▶ [WHAT NEEDS TO BE DONE]: If a line in the records below holds the string "spec", count it; give only the total.
Content starts
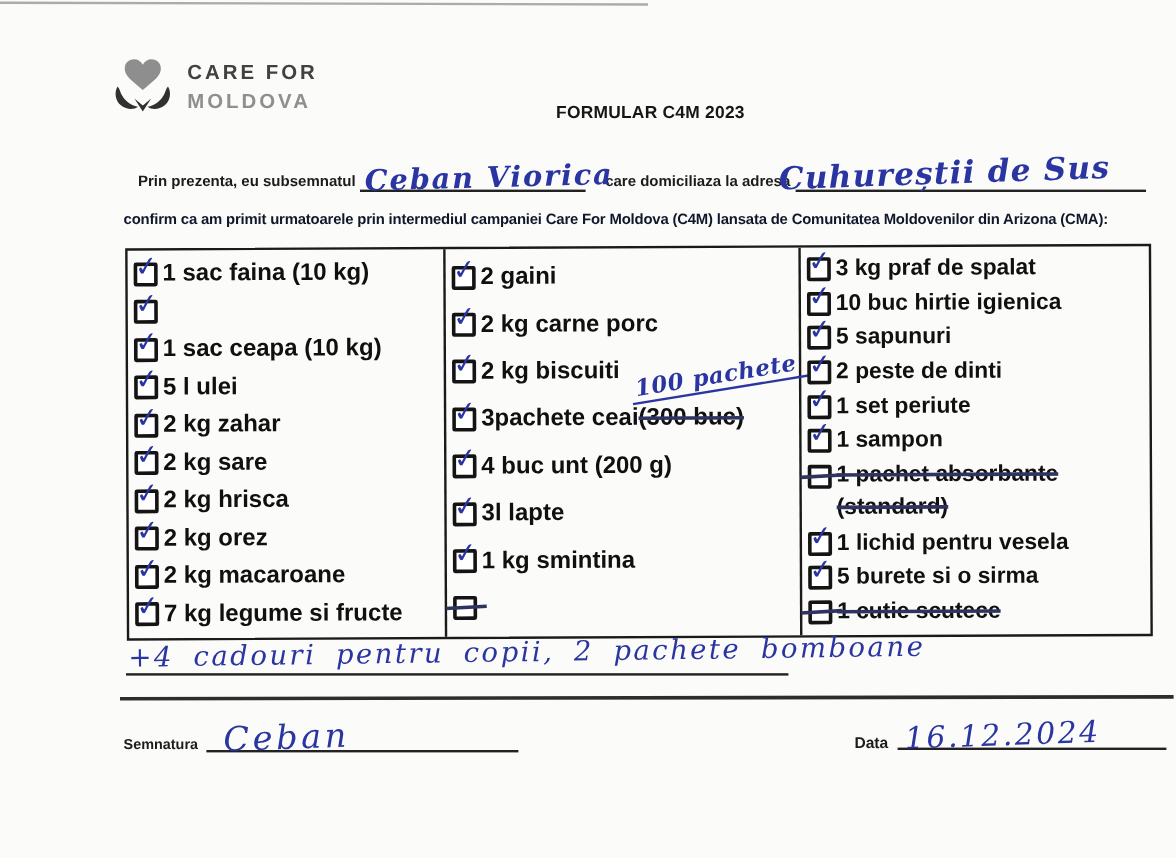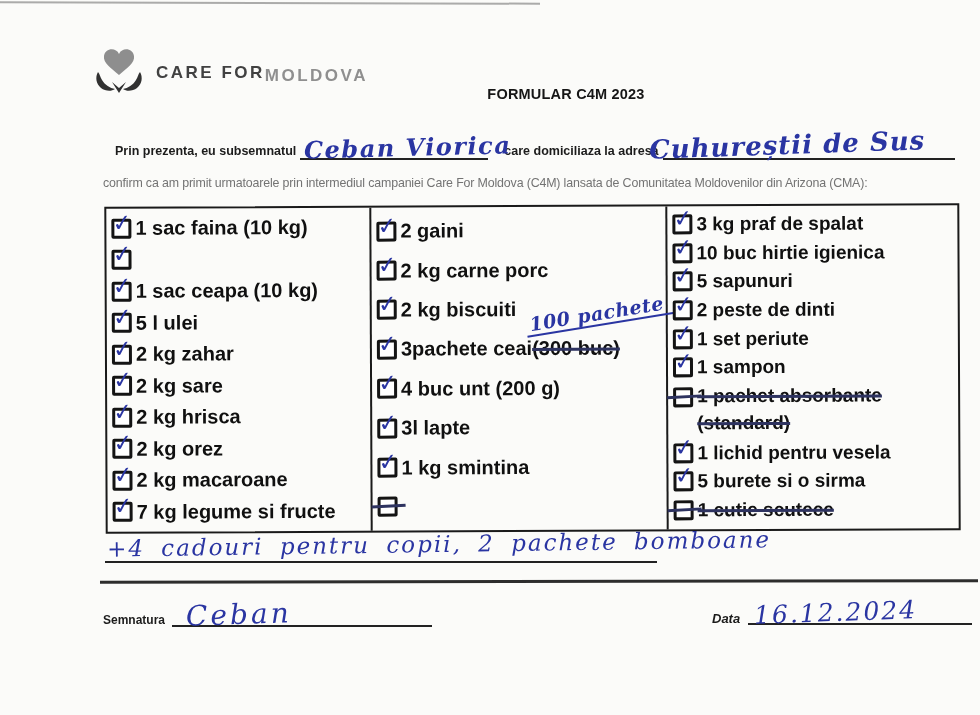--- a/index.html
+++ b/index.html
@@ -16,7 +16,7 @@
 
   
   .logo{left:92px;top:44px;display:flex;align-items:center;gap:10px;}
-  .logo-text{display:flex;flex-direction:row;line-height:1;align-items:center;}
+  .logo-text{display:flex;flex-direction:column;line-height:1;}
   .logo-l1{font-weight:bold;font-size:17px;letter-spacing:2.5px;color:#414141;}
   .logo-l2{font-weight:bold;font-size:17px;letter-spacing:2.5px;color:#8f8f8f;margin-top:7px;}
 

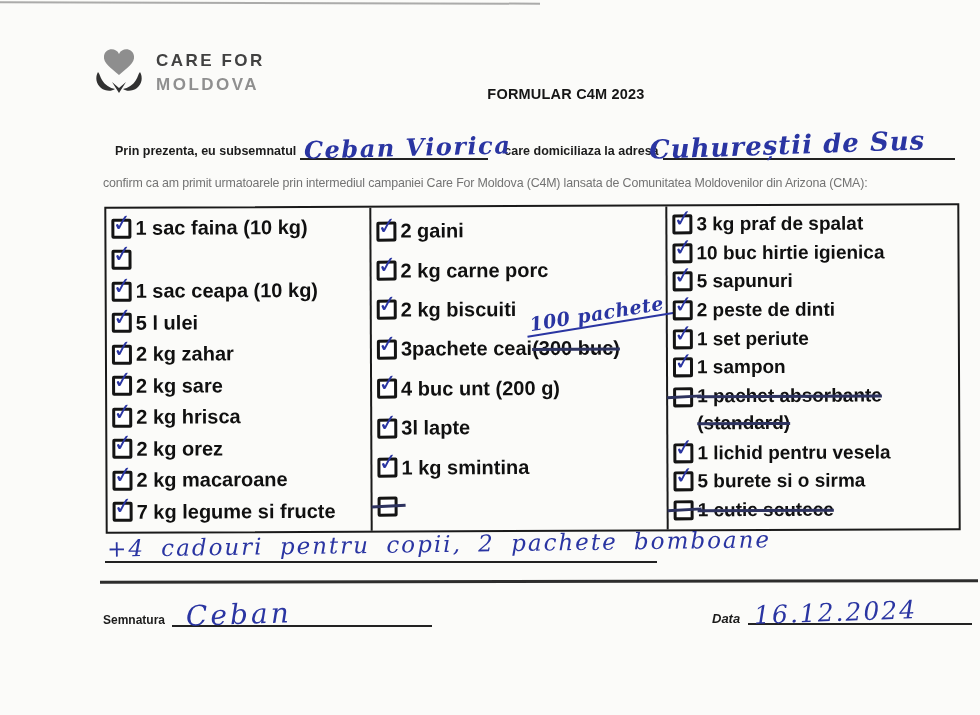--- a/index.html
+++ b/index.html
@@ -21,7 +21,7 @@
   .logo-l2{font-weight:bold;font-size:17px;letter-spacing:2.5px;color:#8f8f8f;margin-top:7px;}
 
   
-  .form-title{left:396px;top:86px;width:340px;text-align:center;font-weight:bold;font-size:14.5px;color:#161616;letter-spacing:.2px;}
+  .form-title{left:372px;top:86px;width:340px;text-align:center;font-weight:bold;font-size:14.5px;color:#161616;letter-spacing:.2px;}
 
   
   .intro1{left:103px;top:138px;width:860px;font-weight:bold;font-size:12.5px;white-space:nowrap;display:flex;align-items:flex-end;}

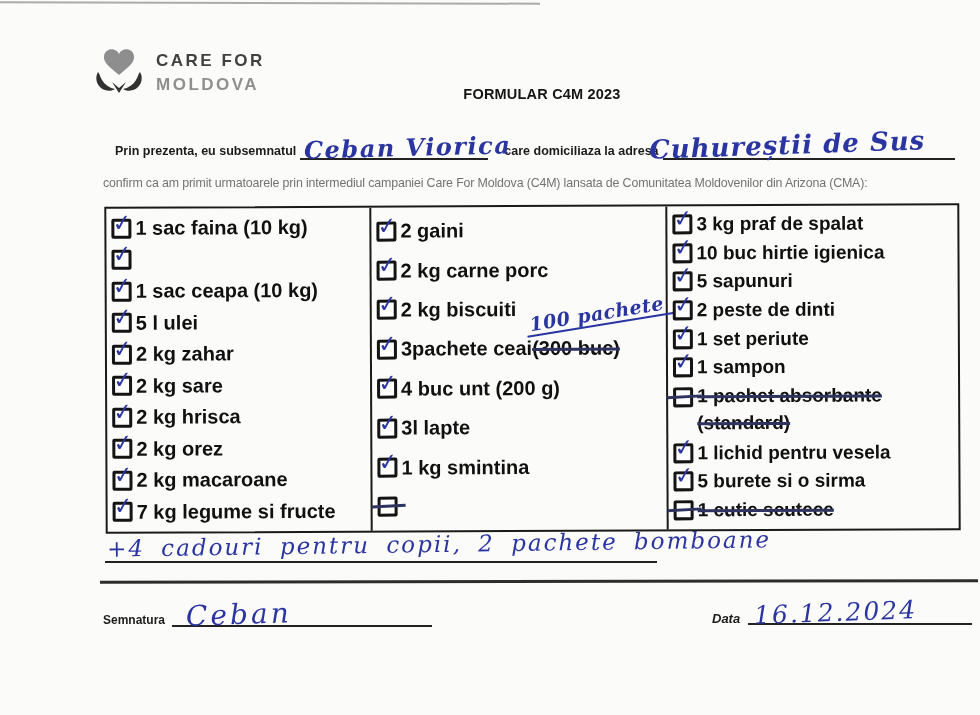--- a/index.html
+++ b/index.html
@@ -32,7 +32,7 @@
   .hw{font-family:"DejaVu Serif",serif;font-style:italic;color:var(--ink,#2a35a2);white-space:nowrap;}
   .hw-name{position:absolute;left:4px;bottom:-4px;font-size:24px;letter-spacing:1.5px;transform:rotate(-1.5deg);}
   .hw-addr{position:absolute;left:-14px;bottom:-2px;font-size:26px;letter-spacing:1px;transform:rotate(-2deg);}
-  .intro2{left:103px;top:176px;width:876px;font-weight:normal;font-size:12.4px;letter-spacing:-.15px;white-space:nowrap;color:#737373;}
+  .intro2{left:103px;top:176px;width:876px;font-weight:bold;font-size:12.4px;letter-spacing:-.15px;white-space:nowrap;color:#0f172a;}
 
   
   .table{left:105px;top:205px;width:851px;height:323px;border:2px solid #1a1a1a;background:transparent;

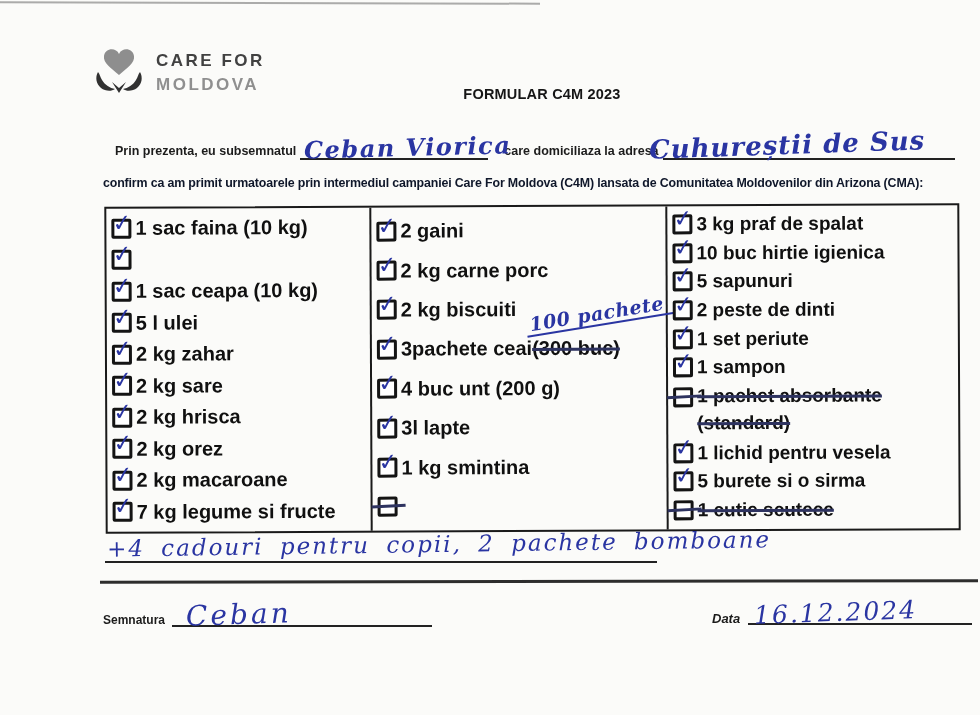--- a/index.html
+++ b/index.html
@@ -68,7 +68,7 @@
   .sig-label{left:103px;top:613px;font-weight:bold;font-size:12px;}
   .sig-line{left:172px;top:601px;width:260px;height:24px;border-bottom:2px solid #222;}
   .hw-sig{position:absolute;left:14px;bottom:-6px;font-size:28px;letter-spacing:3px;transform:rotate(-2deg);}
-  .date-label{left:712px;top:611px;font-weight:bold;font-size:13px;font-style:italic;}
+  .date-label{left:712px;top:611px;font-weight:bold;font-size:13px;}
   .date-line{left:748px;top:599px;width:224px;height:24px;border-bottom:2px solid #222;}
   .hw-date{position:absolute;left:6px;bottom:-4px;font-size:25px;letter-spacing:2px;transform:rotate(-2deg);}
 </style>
Content ends
Content starts
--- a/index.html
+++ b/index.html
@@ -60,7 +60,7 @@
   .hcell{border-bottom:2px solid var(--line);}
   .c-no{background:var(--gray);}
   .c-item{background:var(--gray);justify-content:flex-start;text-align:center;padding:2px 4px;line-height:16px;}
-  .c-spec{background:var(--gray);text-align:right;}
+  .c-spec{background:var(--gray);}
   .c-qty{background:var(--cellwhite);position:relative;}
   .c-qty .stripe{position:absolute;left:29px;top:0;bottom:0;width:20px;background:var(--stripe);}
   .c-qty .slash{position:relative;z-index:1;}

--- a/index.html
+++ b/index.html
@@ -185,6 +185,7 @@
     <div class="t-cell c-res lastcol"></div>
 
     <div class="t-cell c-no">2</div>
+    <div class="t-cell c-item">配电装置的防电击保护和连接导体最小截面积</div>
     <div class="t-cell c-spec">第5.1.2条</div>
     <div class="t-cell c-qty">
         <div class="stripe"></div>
Content ends
▶ [REPLY TO THE TASK]: 3